Most schemes that would alter the earth's albedo envision putting reflective particles into the upper atmosphere, much as volcanoes do already. Such schemes offer quick impacts with relatively little effort. For example, just one kilogram of sulfur well placed in the stratosphere would roughly offset the warming effect of several hundred thousand kilograms of carbon dioxide. Other schemes include seeding bright reflective clouds by blowing seawater or other substances into the lower atmosphere. Substantial reductions of global warming are also possible to achieve by converting dark places that absorb lots of sunlight to lighter shades -- for example, by replacing dark forests with more reflective grasslands. (Engineered plants might be designed for the task.) More ambitious projects could include launching a huge cloud of thin refracting discs into a special space orbit that parks the discs between the sun and the earth in order to bend just a bit of sunlight away before it hits the planet.
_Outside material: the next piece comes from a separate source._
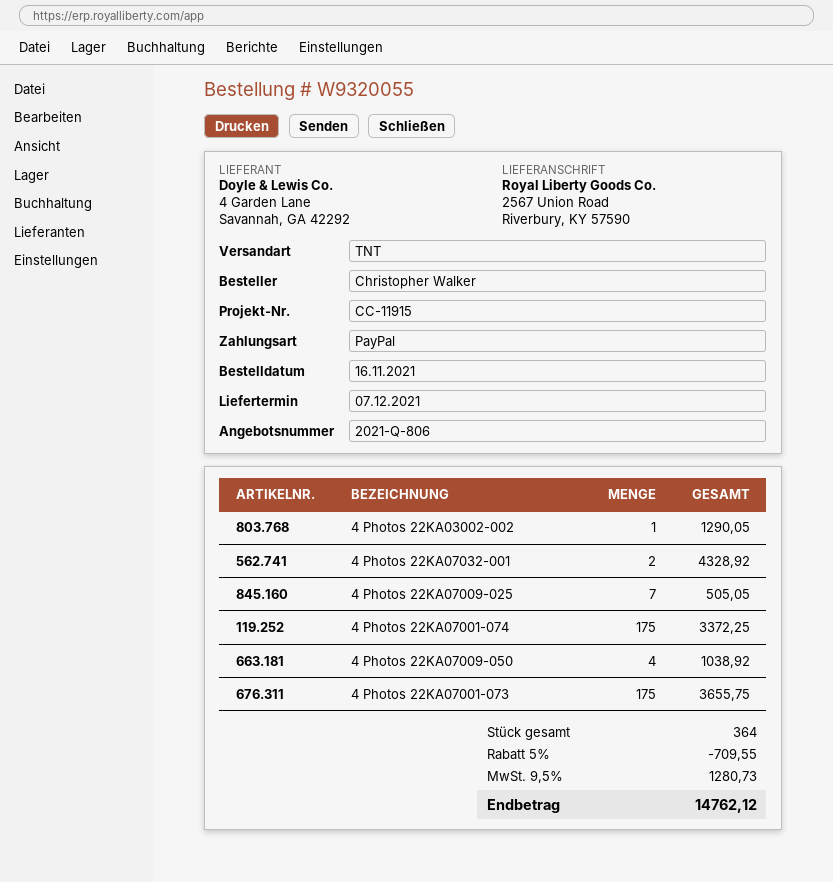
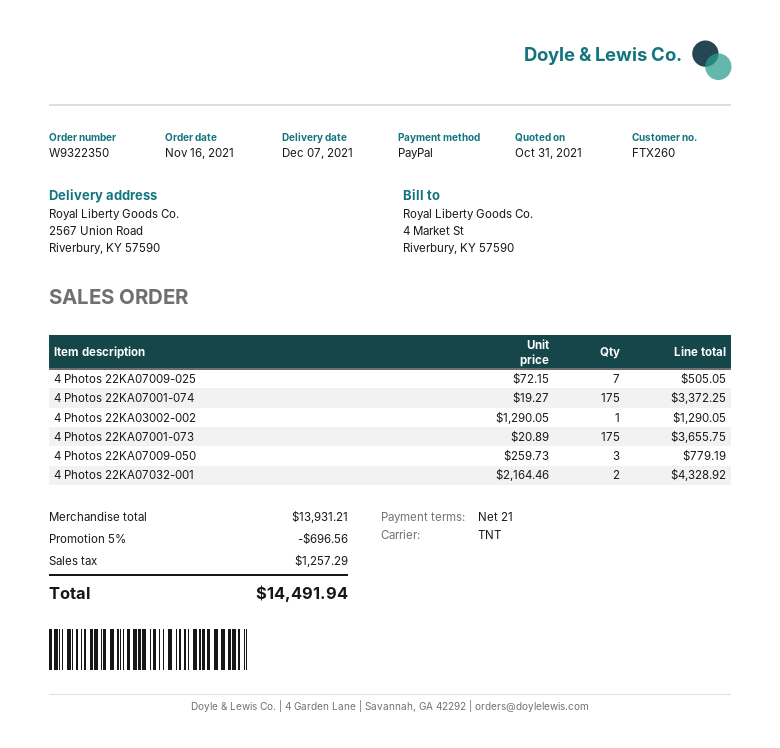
order number: W9320055 -> W9322350
4 Photos 22KA07009-050: 4 for 1038.92 -> 3 for 779.19
discount: 5% = 709.55 -> 5% = 696.56
tax: 1280.73 -> 1257.29
total: 14762.12 -> 14491.94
So far, launching reflective materials into the upper stratosphere seems to be the easiest and most cost-effective option. This could be accomplished by using high-flying aircraft, naval guns, or giant balloons. The appropriate materials could include sulfate aerosols (which would be created by releasing sulfur dioxide gas), aluminum oxide dust, or even self-levitating and self-orienting designer particles engineered to migrate to the Polar Regions and remain in place for long periods. If it can be done, concentrating sunshades over the poles would be a particularly interesting option, since those latitudes appear to be the most sensitive to global warming. Most cost estimates for such geoengineering strategies are preliminary and unreliable. However, there is general agreement that the strategies are cheap; the total expense of the most cost-effective options would amount to perhaps as little as a few billion dollars, just one percent (or less) of the cost of dramatically cutting emissions.

Cooling the planet through geoengineering will not, however, fix all of the problems related to climate change. Offsetting warming by reflecting more sunlight back into space will not stop the rising concentration of carbon dioxide in the atmosphere. Sooner or later, much of that carbon dioxide ends up in the oceans, where it forms carbonic acid. Ocean acidification is a catastrophe for marine ecosystems, for the 100 million people who depend on coral reefs for their livelihoods, and for the many more who depend on them for coastal protection from storms and for biological support of the greater ocean food web. Over the last century, the oceans have become markedly more acidic, and current projections suggest that without a serious effort to control emissions, the concentration of carbon dioxide will be so high by the end of the century that many organisms that make shells will disappear and most coral reef ecosystems will collapse, devastating the marine fishing industry. Recent studies have also suggested that ocean acidification will increase the size and depth of "dead zones," areas of the sea that are so oxygen depleted that larger marine life, such as squid, are unable to breathe properly.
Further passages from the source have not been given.